Biologic therapies are highly efficacious treatments for psoriasis, but most treatment guidelines, recommend concomitant use of adjunct therapies as necessary in those with continued disease activity.8–10 Little has been reported about the actual utilization of concomitant psoriasis therapies including topical medications, phototherapy and other systemic agents in patients on biologics. Analysis of concomitant prescriptions using claims data would only capture medications picked up from the pharmacy, but electronic health records captures all prescriptions written, signifying any time a provider thought adjuvant therapies were necessary, regardless of whether a patient decided to start the medication. The objective of this study was to utilize data from EHR to understand prescribing patterns associated with biologic therapies for psoriasis and investigate utilization of concomitant psoriasis therapies, including topical medications, phototherapy and other systemic agents in patients on biologics in the United States. Evaluation of psoriasis medications through EHR will provide a different perspective on drug utilization, increasing the overall understanding of healthcare utilization in psoriasis.
Methods:
Data Source:
We used data from OptumInSight’s electronic health records database (OEHR), a de-identified dataset containing information from over 81 million individuals in the United States. The OEHR database includes information from healthcare encounters, claims and prescriptions. Inclusion in the database is based on receiving care within the OEHR network, not a specific insurance provider. Patients can seek medical care from sources outside of the network, but approximately 70% of individuals are from integrated delivery networks and thus all their healthcare encounters are captured. The EHR dataset available for this research was a psoriasis cohort derived from the full EHR dataset including patients with a diagnosis of psoriasis from January 1, 2007 to June 30, 2017 and a 10% random sample of all patients during the same period. This study was deemed exempt from review by the Institutional Review Board of the University of Pennsylvania.
Study Population:
Patients were classified as having psoriasis if they had 2 diagnosis codes for psoriasis, on two separate days or one diagnosis for psoriasis and a subsequent prescription for a systemic psoriasis therapy or phototherapy on a separate day.

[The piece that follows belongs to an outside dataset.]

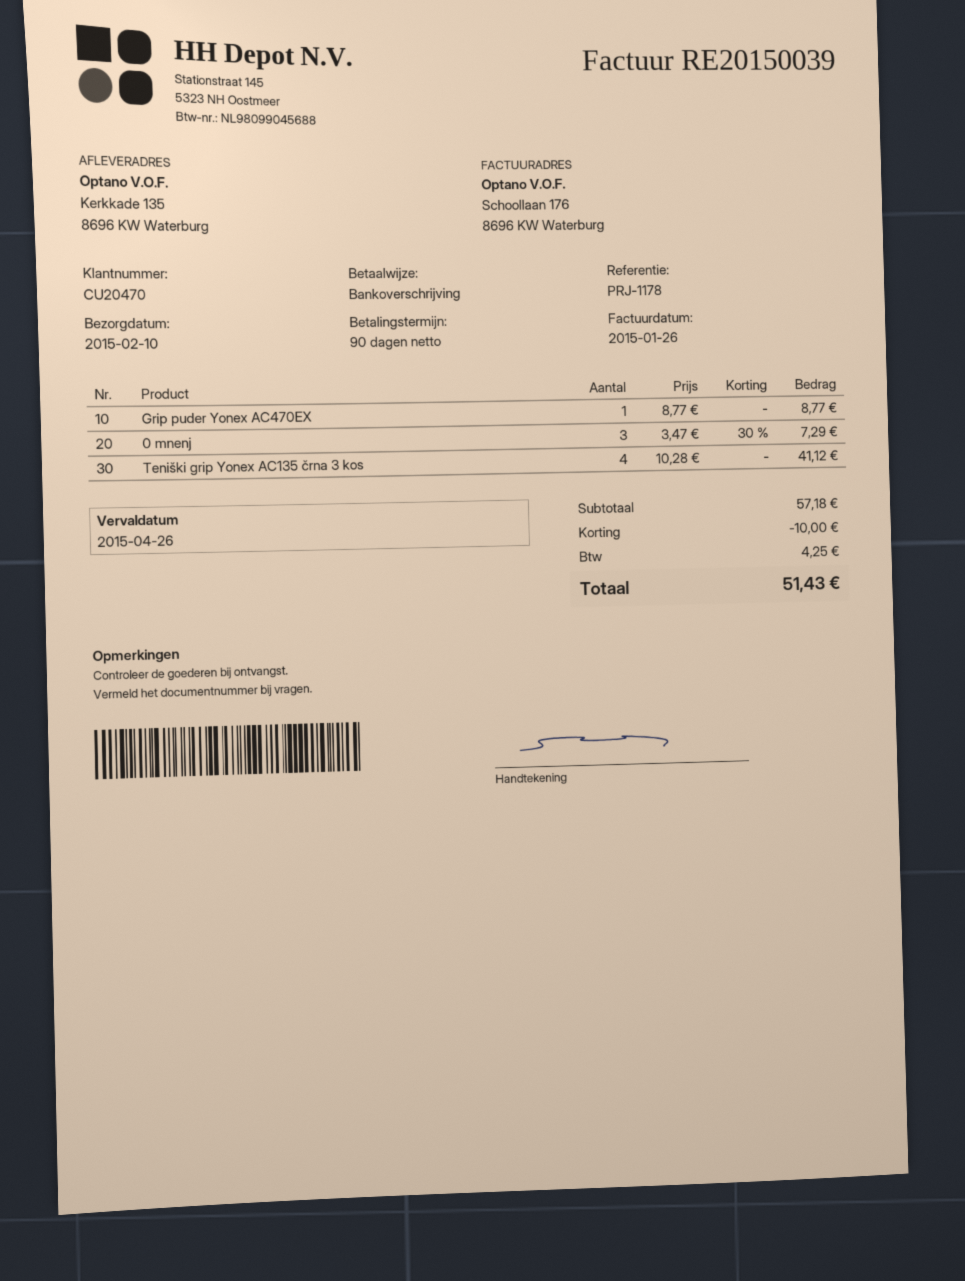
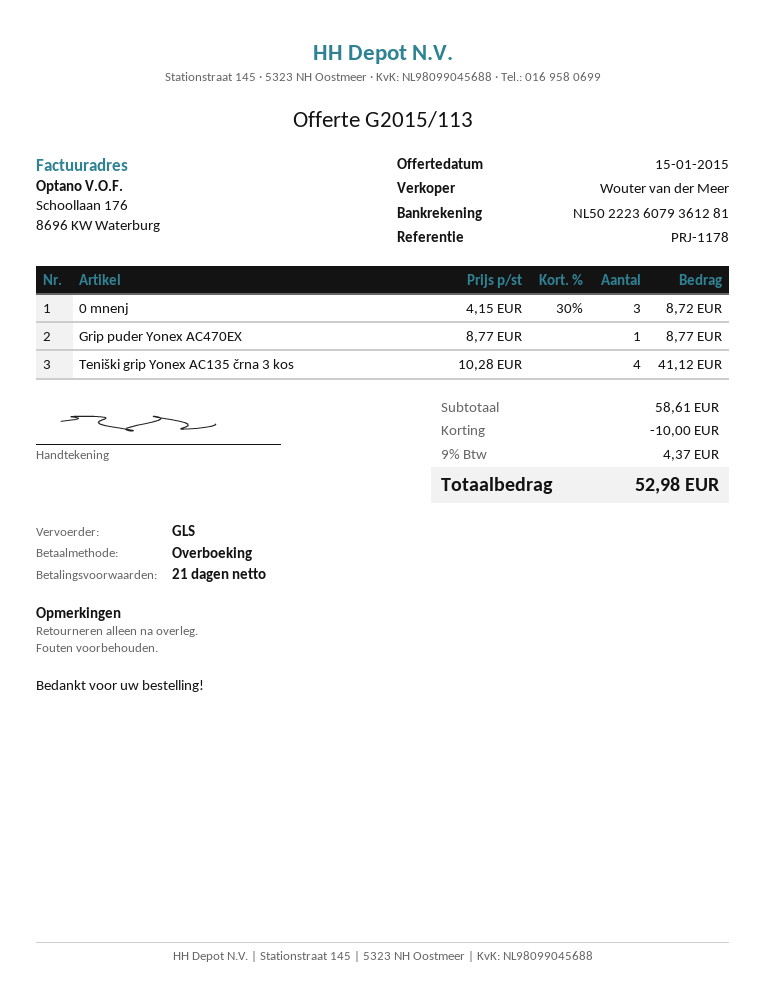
payment terms: 90 days -> 21 days
0 mnenj: 3 x 3.47 - 30% = 7.29 -> 3 x 4.15 - 30% = 8.72
subtotal: 57.18 -> 58.61
tax: 4.25 -> 4.37
total: 51.43 -> 52.98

Follow-up time began (index date) at the second qualifying event and was continued until the patient left the database or died. Only patients with at least 1 prescription for a biologic medication (adalimumab, etanercept, infliximab, ixekizumab, secukinumab and ustekinumab) were included in this analysis.
Statistical Analysis:
Descriptive statistics were used to examine demographics, medical comorbidities and psychiatric comorbidities for all patients who received at least 1 prescription for a biologic medication. Medical and psychiatric comorbidities were determined by the presence of at least 1 ICD-9/ICD-10 diagnosis code prior to the index date. A prescription episode was defined as all prescriptions written for a single medication to a single individual. Individuals may have multiple prescription episodes if they received prescriptions for more than one biologic medication; however only the first episode for each drug was included in the analysis. Time between first and last prescription was used as a measure of drug survival in this EHR dataset, because information about drug supply and refills were missing from the majority of prescriptions. At least 1 prescription every 180 days was required to be considered continuous therapy. A time period of greater than 180 days between prescriptions was considered to be a lapse in therapy. Sensitivity analyses including only prescriptions written in the last 3 years of the dataset (2014 – 2017) to look for changes in prescribing practices over time and varying the definition of continuous therapy in the calculation of time between first and last prescription were performed.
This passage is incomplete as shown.